Por Ramon de Souza | Editado por Jones Oliveira | 20 de Abril de 2021 às 21h40
Reprodução/Rawpixel (Envato)

Um novo estudo divulgado pela NordVPN, famosa solução de rede virtual privada (private virtual network ou VPN), mostra que a pandemia do novo coronavírus (SARS-CoV-2) realmente incentivou o crime cibernético — não só entre aqueles que já praticavam tais atos obscuros, mas também pelo público que pode ser considerado leigo no assunto. De acordo com a companhia, após analisar os termos mais buscados no Google, foi constatado que os internautas realizaram mais de 171 mil pesquisas sobre como “hackear” algum sistema.

Desse montante, 46% eram de pessoas interessadas em invadir perfis alheios do Facebook, enquanto 21% se focaram em quebrar senhas de redes Wi-Fi. O interesse específico pela plataforma criada por Mark Zuckerberg tem uma justificativa: “Uma vez obtidas por um cibercriminoso, as contas do Facebook podem abrir portas para o Instagram, lojas online que mantêm dados de cartão de crédito, entre outras”, explica Daniel Markuson, especialista em privacidade digital da NordVPN.

Também assusta a quantidade de e-mails falsos (phishing) que foram disparados desde o início da crise pandêmica: a companhia contabilizou um aumento de 400% de tentativas durante esse período. Junto com outros golpes de engenharia social — ou seja, que visam manipular os sentimentos e as emoções humanas para convencer o internauta a adotar uma postura insegura —, tal prática corresponde a 60% de todos os ataques cibernéticos identificados em pleno isolamento social.

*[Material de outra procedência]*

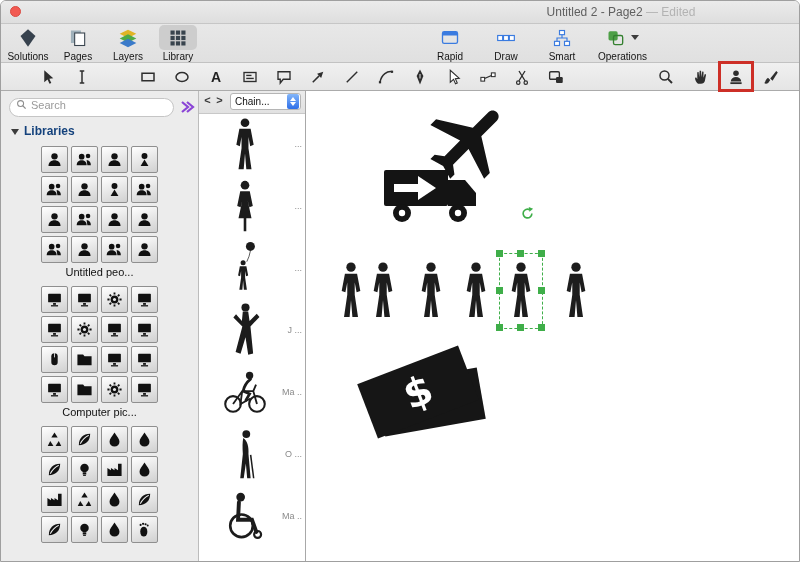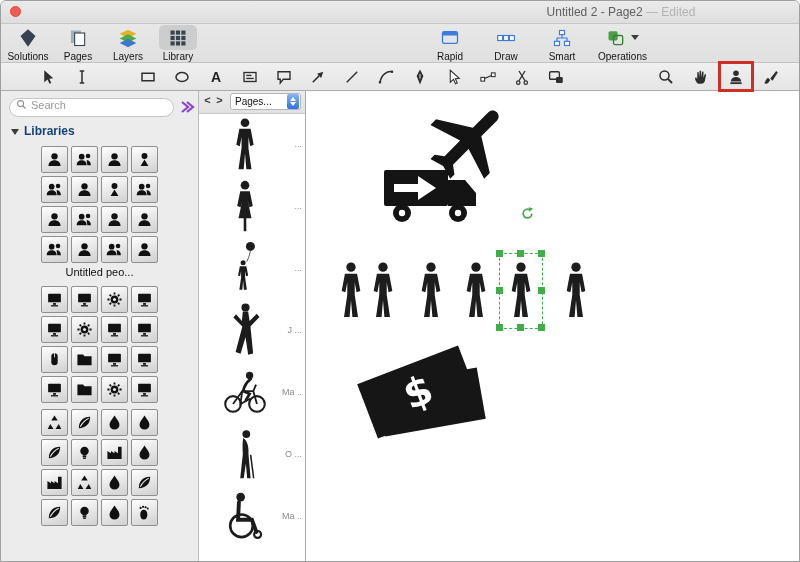"Pages..." span.lbl { text: Pages -> Chain }
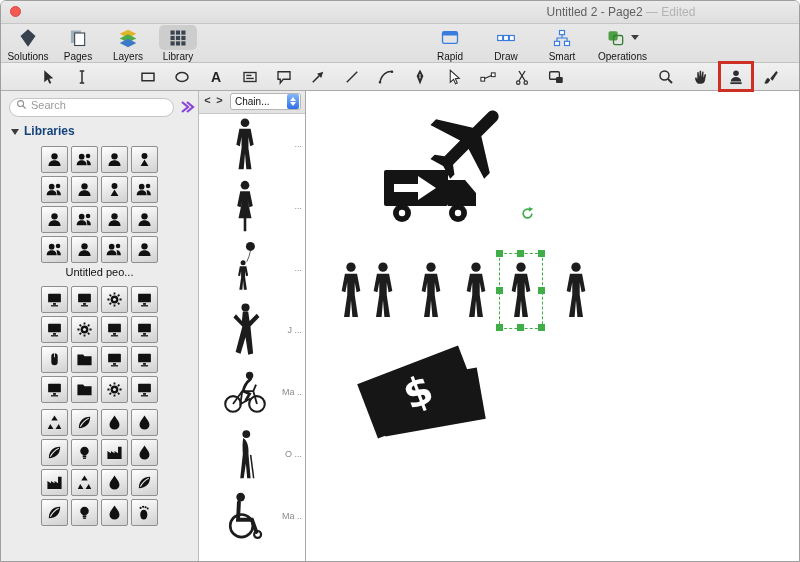"Computer pic..." div.lib-label { html: none -> <div>Computer pic...</div> }
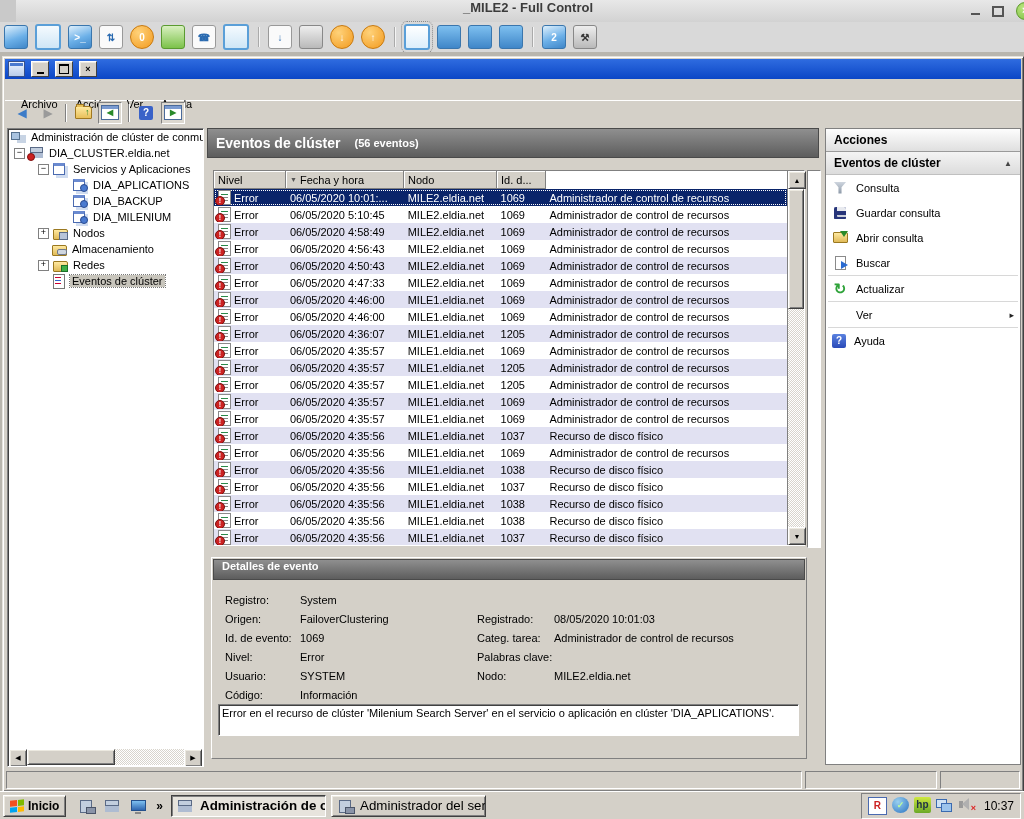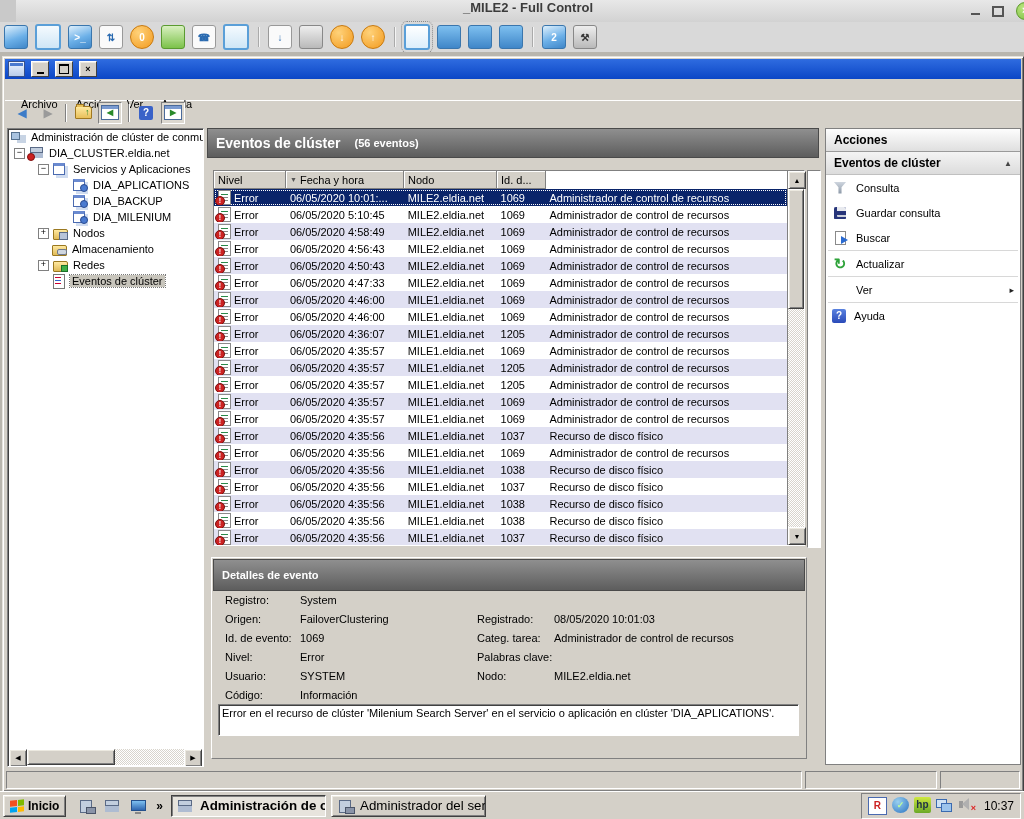"Abrir consulta" div.aitem { html: none -> <div> <span></span> <span>Abrir consulta</span> </div> }
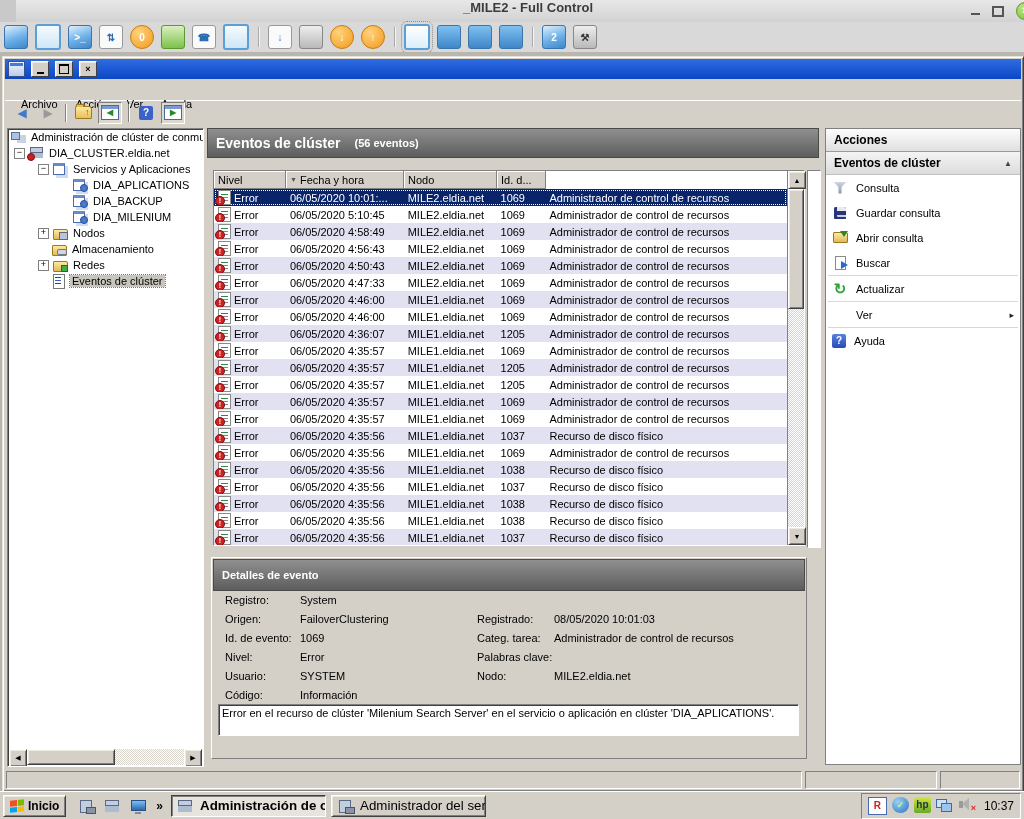"Detalles de evento" .dethead { align-items: center -> flex-start; height: 32px -> 21px }
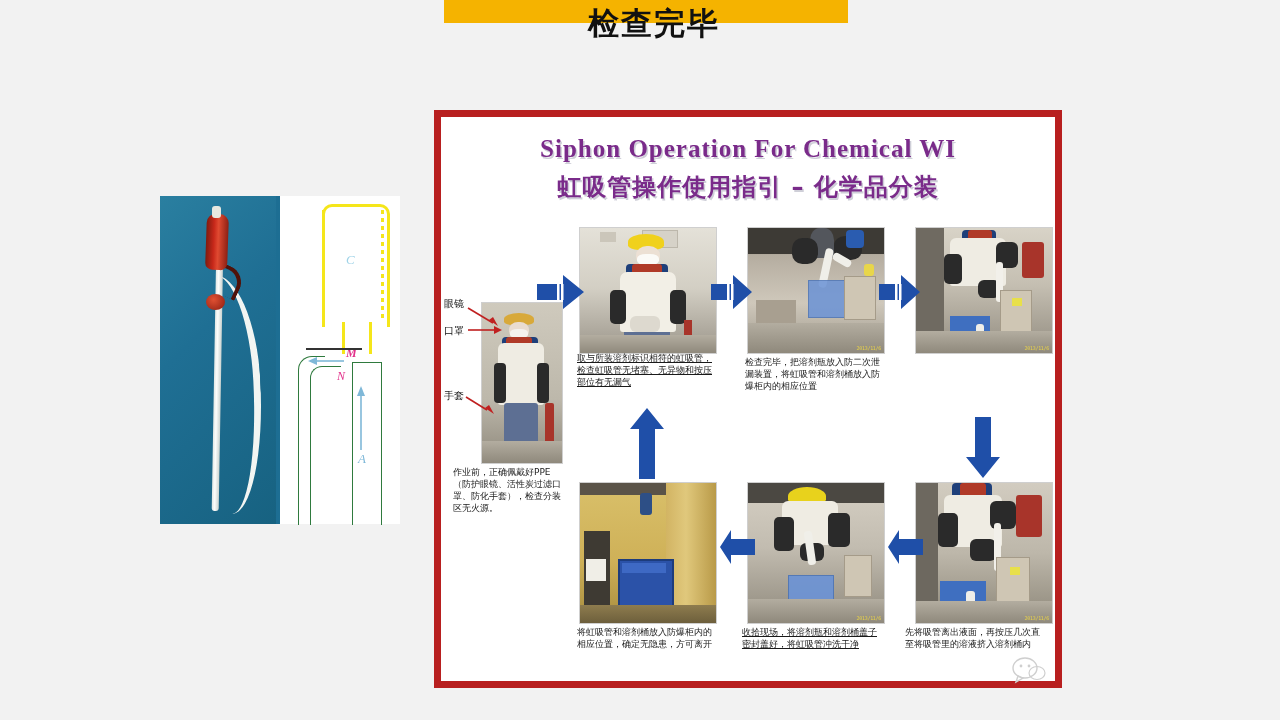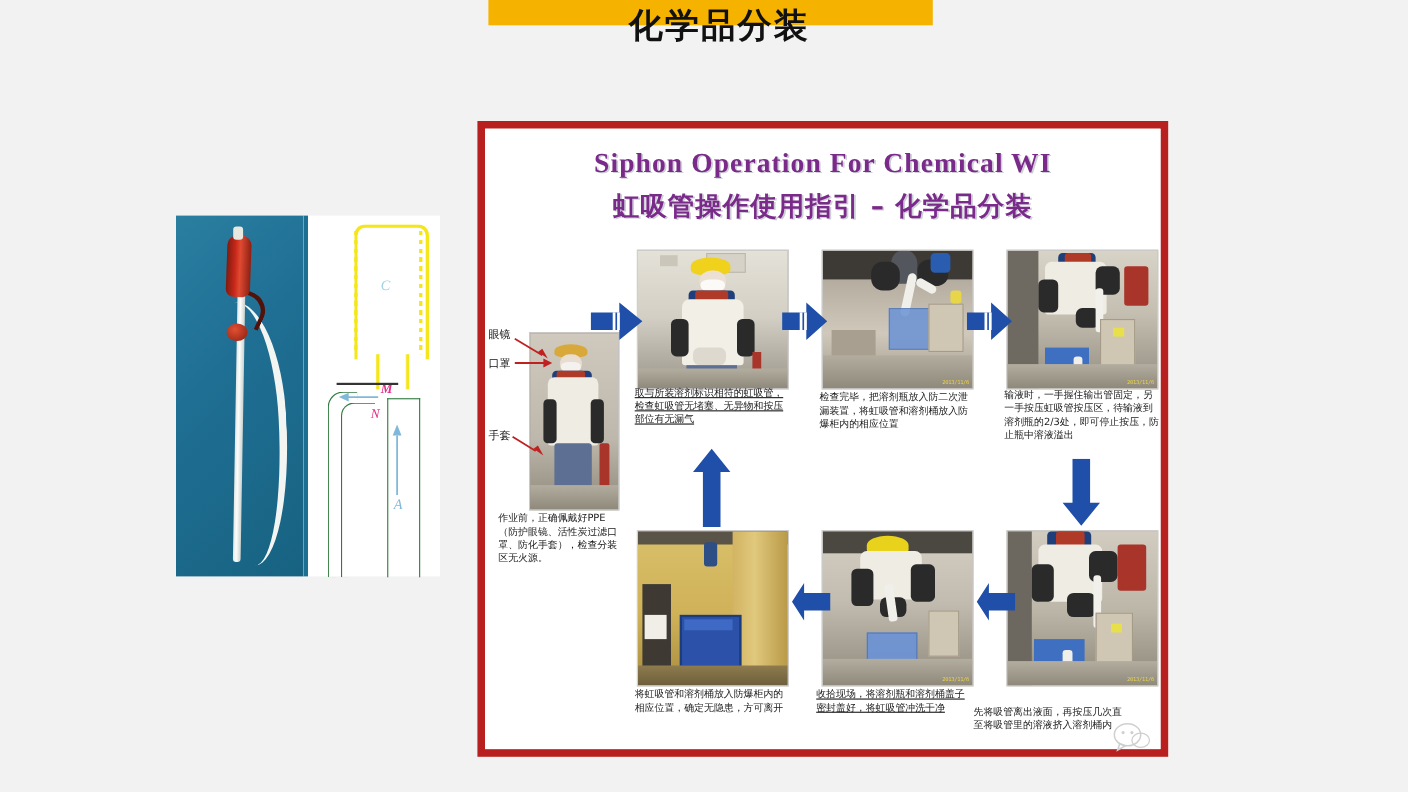"化学品分装" div { text: 化学品分装 -> 检查完毕 }
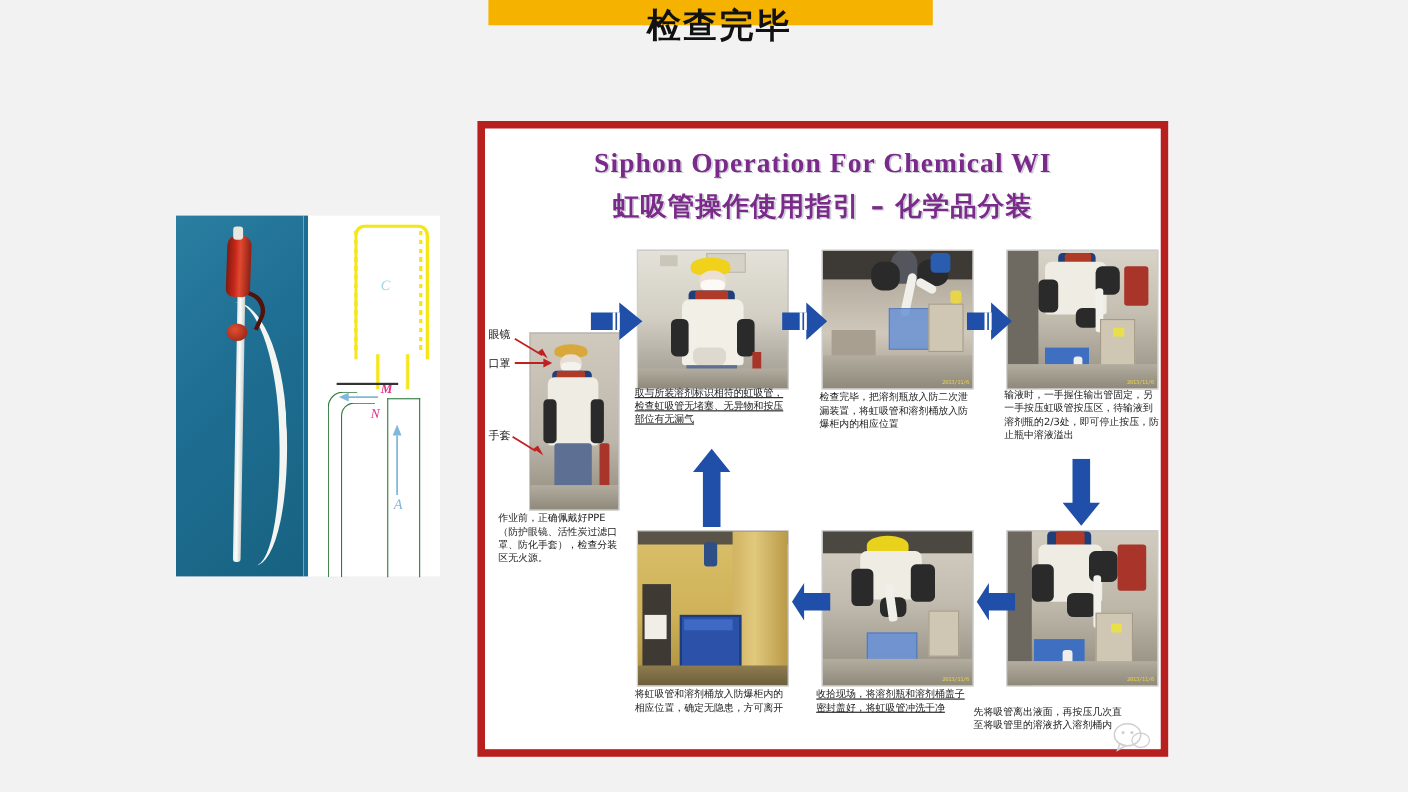"输液时，一手握住输出管固定，另一手按压虹吸管按压区，待输液到溶剂瓶的2/3处，即" div.cap { html: <div>输液时，一手握住输出管固定，另一手按压虹吸管按压区，待输液到溶剂瓶的2/3处，即可停止按压，防止瓶中溶液溢出</div> -> none }
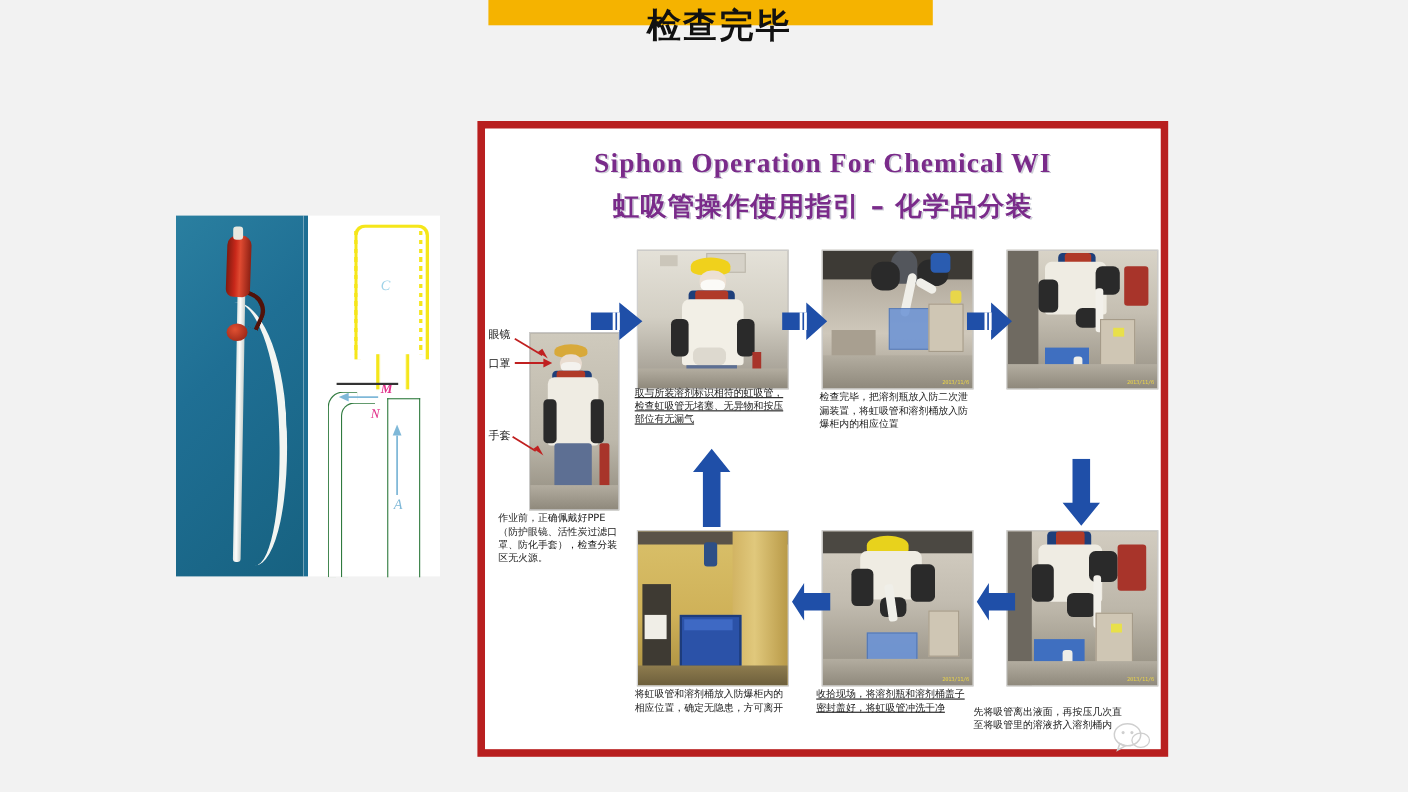"先将吸管离出液面，再按压几次直至将吸管里的溶液挤入溶剂桶内" div.cap { left: 444px -> 464px; margin-top: 16px -> none }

Felizmente, há boas notícias: a adoção de VPNs no ambiente corporativo aumentou em 165%, com um crescimento de 600% nas vendas dessas soluções para empresas ao redor do globo. Para 97% dos usuários, a proteção online é a principal vantagem desses apps. “O aumento dos ataques cibernéticos deixou as pessoas mais preocupadas com a proteção de seus dados. Elas estão usando mais PCs para tarefas profissionais, o que cria a necessidade de proteger qualquer dado que possa ser trafegado nessas redes”, conclui Markuson.